Medication Error #10: Vaccine
A 4-month-old boy (weight, 6 kg) came into the clinic for routine vaccinations. One of the vaccinations he received was ActHIB®. The clinician meant to use this product to vaccinate the patient against Haemophilus influenzae type B only. The nurse went to get the product from the refrigerator and mixed it with both NaCl 0.9% and the other diluent that was in the product’s box.

What is the problem here?

Discussion
Some practices use ActHIB® to vaccinate patients against H influenzae type B only11; however, ActHIB® may be used in 2 different ways, depending on the diluent added. If only immunization against H influenzae is intended, the product should be reconstituted with NaCl 0.9%. There also is a diluent that comes with the product that contains DTP, which would provide additional immunization against diphtheria, tetanus toxoids, and pertussis.12

In this case, the nurse diluted the product with both NaCl 0.9% and the other diluent. Thus, the patient received extra coverage for DTP because he also would have gotten the diphtheria, tetanus, acellular pertussis (DTaP) vaccine separately (eg, Infanrix®).
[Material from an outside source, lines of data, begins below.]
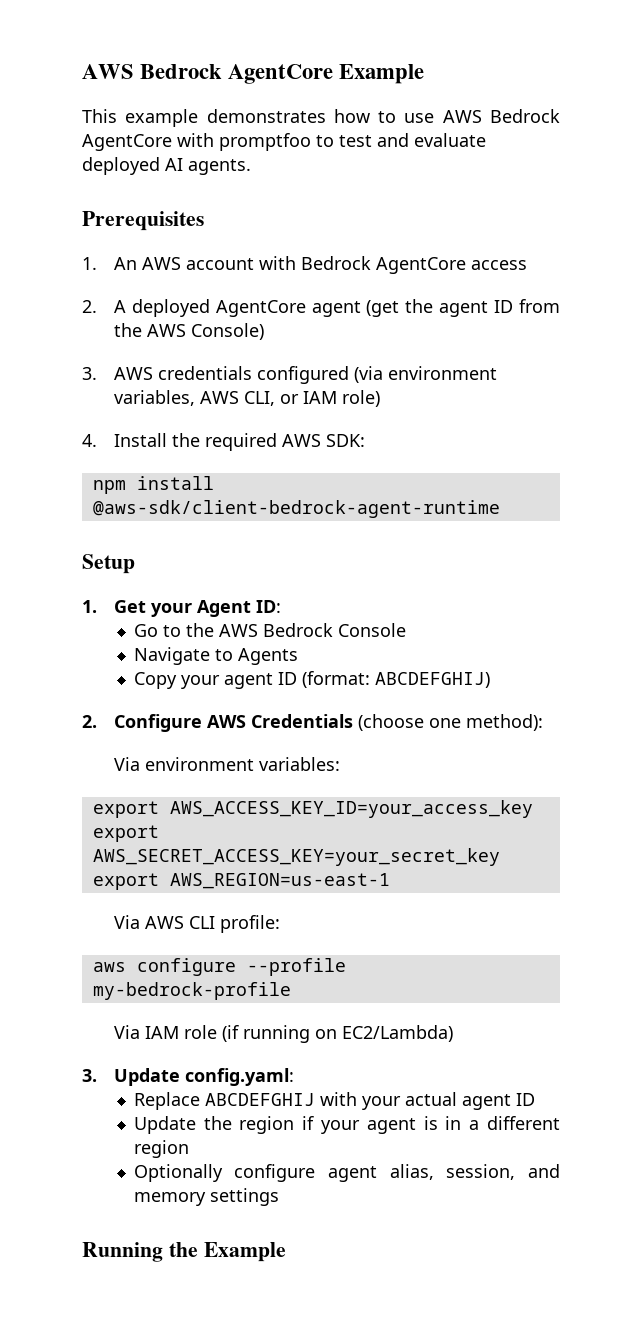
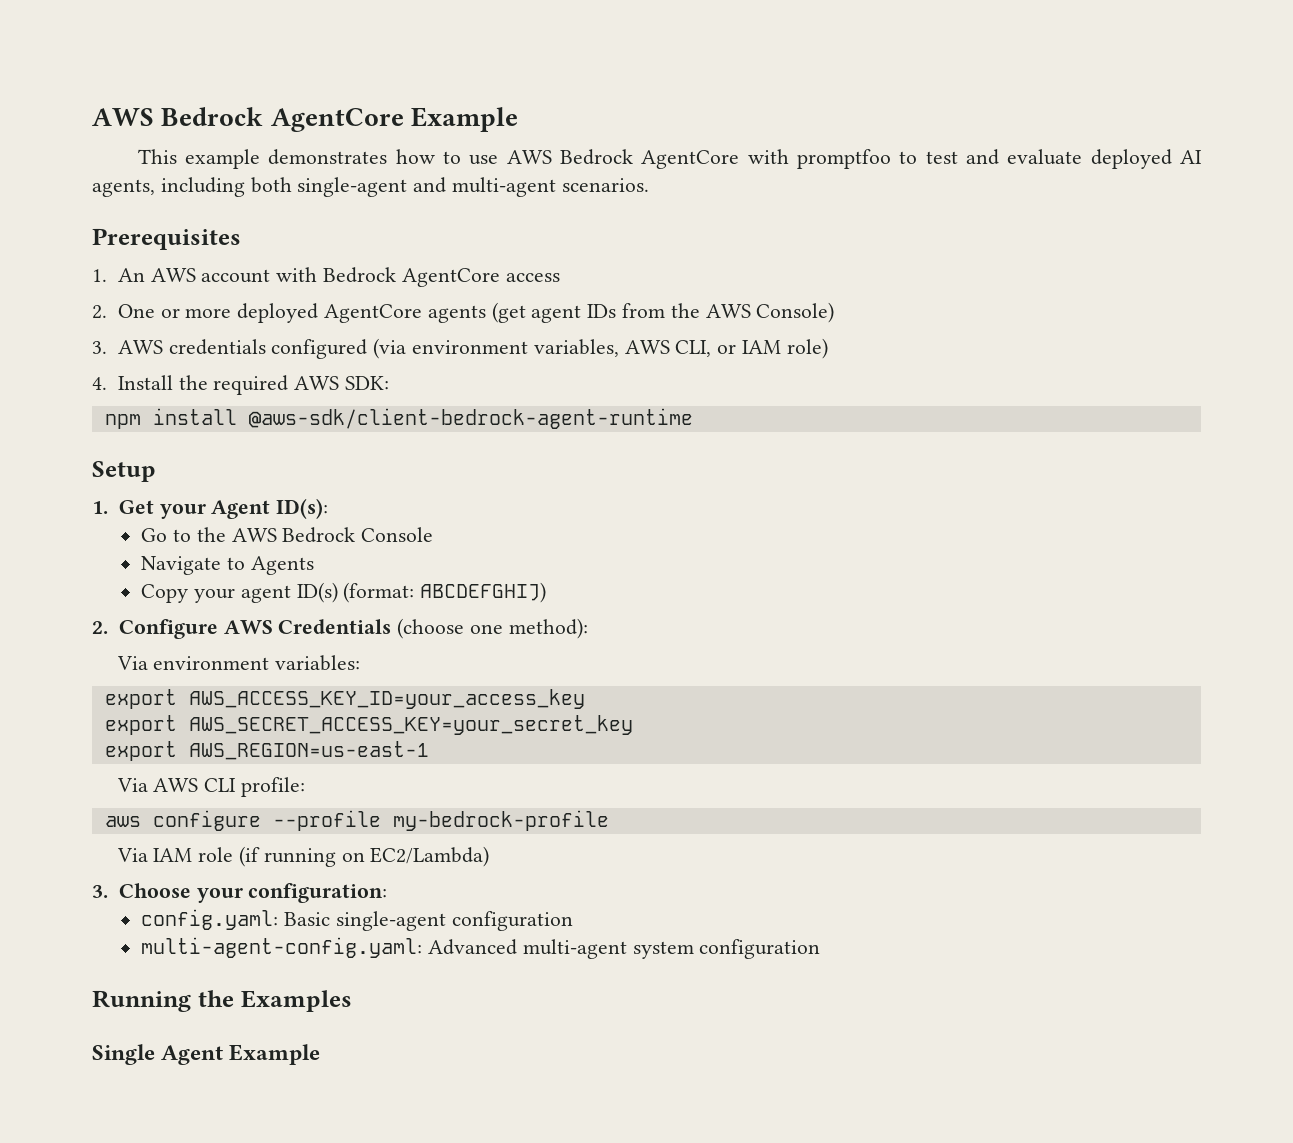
- This example demonstrates how to use AWS Bedrock AgentCore with promptfoo to test and evaluate deployed AI agents.
+ This example demonstrates how to use AWS Bedrock AgentCore with promptfoo to test and evaluate deployed AI agents, including both single-agent and multi-agent scenarios.
- 2. A deployed AgentCore agent (get the agent ID from the AWS Console)
+ 2. One or more deployed AgentCore agents (get agent IDs from the AWS Console)
- 1. Get your Agent ID:
+ 1. Get your Agent ID(s):
- Copy your agent ID (format: ABCDEFGHIJ)
+ Copy your agent ID(s) (format: ABCDEFGHIJ)
- 3. Update config.yaml:
- Replace ABCDEFGHIJ with your actual agent ID
- Update the region if your agent is in a different region
- Optionally configure agent alias, session, and memory settings
+ 3. Choose your configuration:
+ config.yaml: Basic single-agent configuration
+ multi-agent-config.yaml: Advanced multi-agent system configuration
- Running the Example
+ Running the Examples
+ Single Agent Example

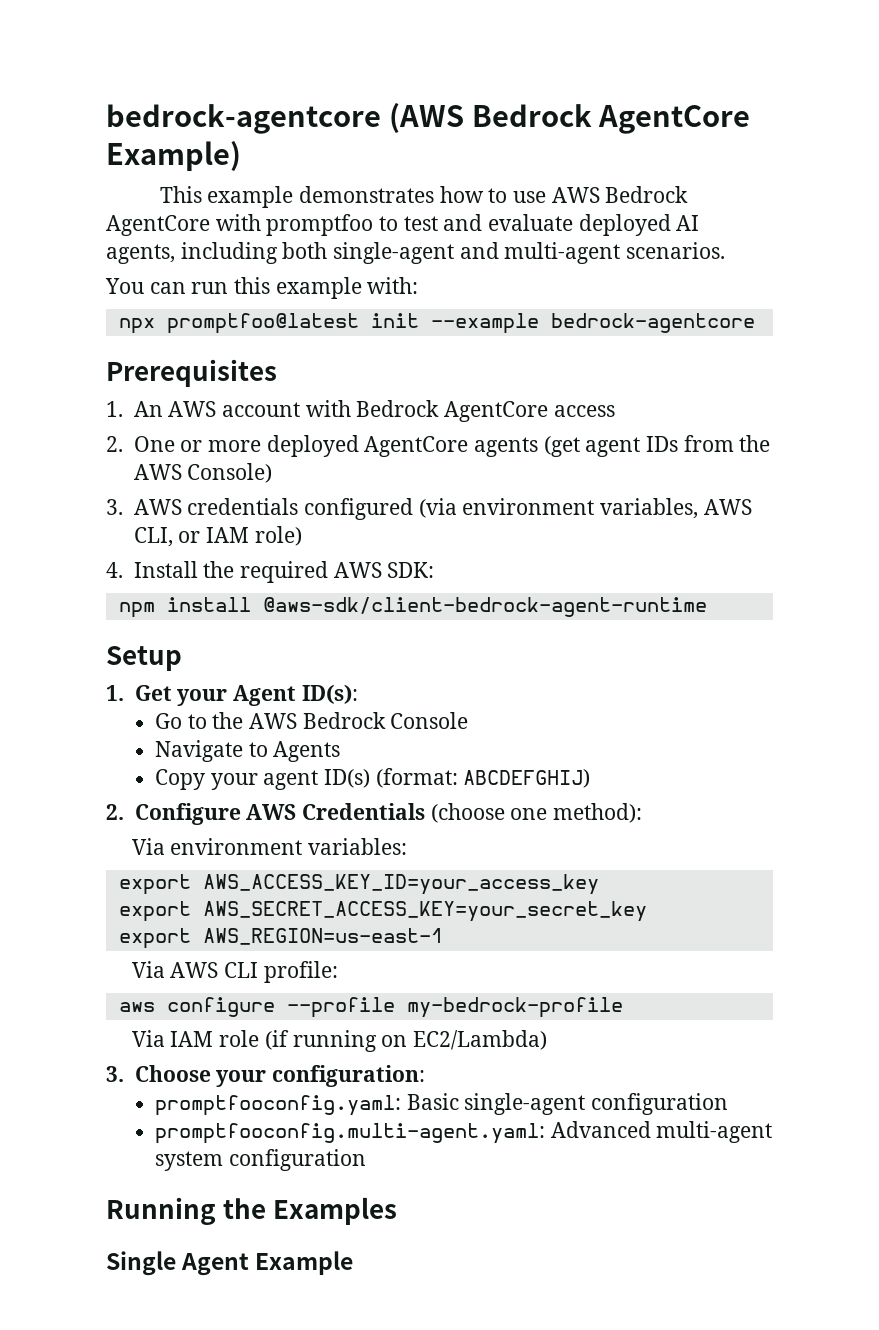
- AWS Bedrock AgentCore Example
+ bedrock-agentcore (AWS Bedrock AgentCore Example)
+ You can run this example with:
+ npx promptfoo@latest init --example bedrock-agentcore
- config.yaml: Basic single-agent configuration
+ promptfooconfig.yaml: Basic single-agent configuration
- multi-agent-config.yaml: Advanced multi-agent system configuration
+ promptfooconfig.multi-agent.yaml: Advanced multi-agent system configuration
This error actually happens more often than one would think. To prevent this mistake, the staff should have a better understanding of the vaccine and procedure of mixing. If the clinic desires to use ActHIB® for H influenzae immunization only, they should take out the other diluent that contains DTP from the box. Also, the place where the vaccines are stored should have clear labeling and identification of the products, especially at a place where both pediatric and adult patients are seen. In this environment, in fact, adult and pediatric vaccines should be stored in separate refrigerators to avoid confusion.
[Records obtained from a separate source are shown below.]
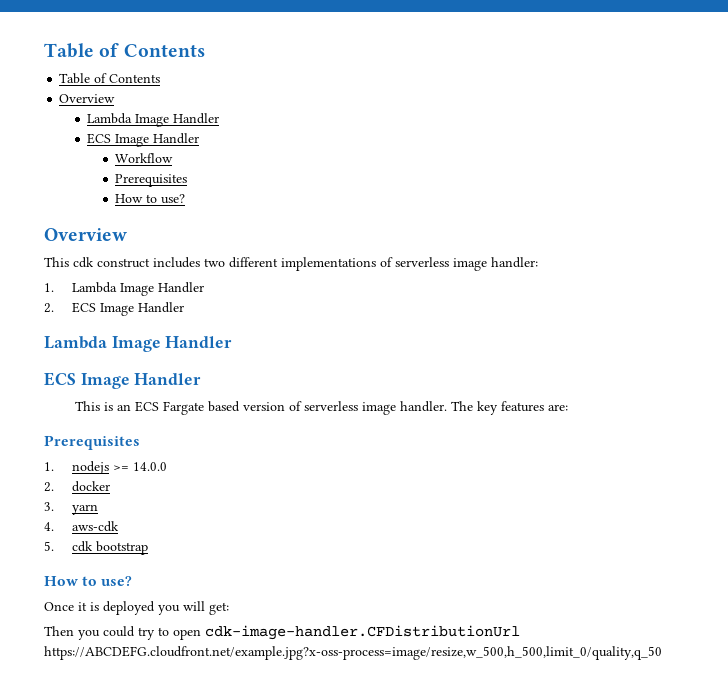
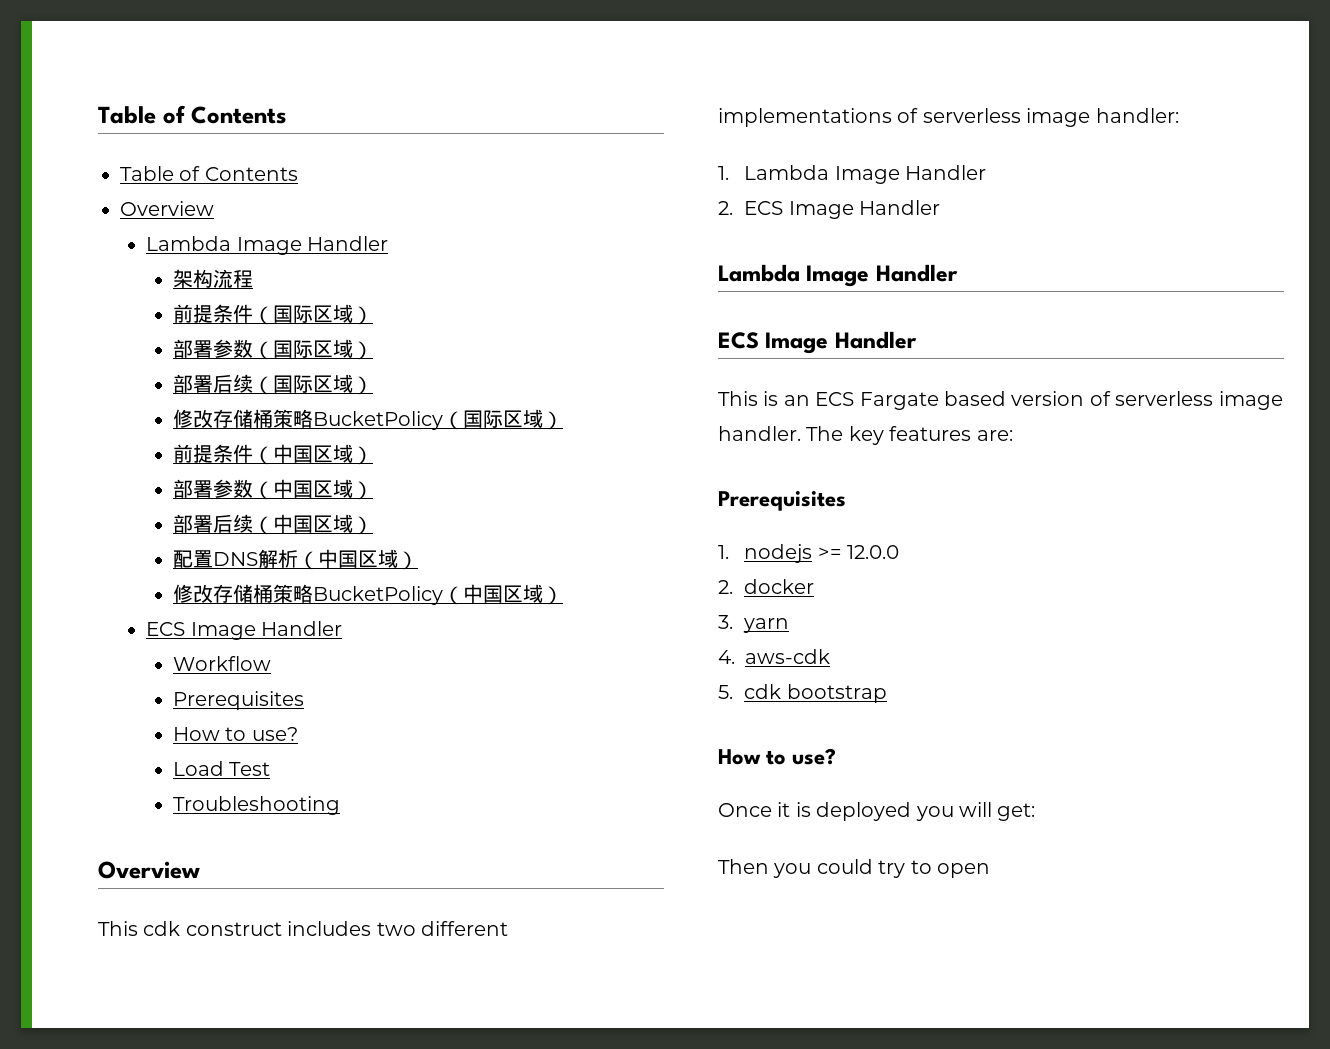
+ 架构流程
+ 前提条件（国际区域）
+ 部署参数（国际区域）
+ 部署后续（国际区域）
+ 修改存储桶策略BucketPolicy（国际区域）
+ 前提条件（中国区域）
+ 部署参数（中国区域）
+ 部署后续（中国区域）
+ 配置DNS解析（中国区域）
+ 修改存储桶策略BucketPolicy（中国区域）
+ Load Test
+ Troubleshooting
- 1. nodejs >= 14.0.0
+ 1. nodejs >= 12.0.0
- Then you could try to open cdk-image-handler.CFDistributionUrl https://ABCDEFG.cloudfront.net/example.jpg?x-oss-process=image/resize,w_500,h_500,limit_0/quality,q_50
+ Then you could try to open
This error could have been prevented if the staff knew that ActHIB® should be diluted with NaCl 0.9% if only immunization against H influenzae is intended.

References
1. Kaushal R, Goldmann DA, Keohane CA, et al. Adverse drug events in pediatric outpatients. Ambul Pediatr. 2007;7:383-389.
2. So J. Top 10 common medication errors—and how to avoid them: Drug #1: acetaminophen. September 19, 2011.
3. So J. Top 10 common medication errors—and how to avoid them: Drug #2: insulin. October 18, 2012.
4. So J. Top 10 common medication errors—and how to avoid them: Drug #3: ceftriaxone. November 28, 2012.
5. So J. Top 10 common medication errors—and how to avoid them: Drug #4: hydroxyzine and hydralazine. December 28, 2012.
6. So J. Top 10 common medication errors—and how to avoid them: Drug #5: amoxicillin/clavulanic acid. February 1, 2013.
7. So J. Top 10 common medication errors—and how to avoid them: Drug #6: ketorolac. February 27, 2013.
8. So J. Top 10 common medication errors—and how to avoid them: Drug #7: ciprofloxacin. April 2, 2013.
9. So J. Top 10 common medication errors—and how to avoid them: Drug #8: carbamazepine. April 29, 2013.
10. So J. Top 10 common medication errors—and how to avoid them: Drug #9: clonidine. May 21, 2013.
11. Taketomo CK, Hodding JH, Kraus DM. Pediatric Dosage Handbook. 18th ed. Hudson, Ohio: Lexi-Comp; 2011.
12. Package insert. ActHIB®. Accessed June 10, 2013.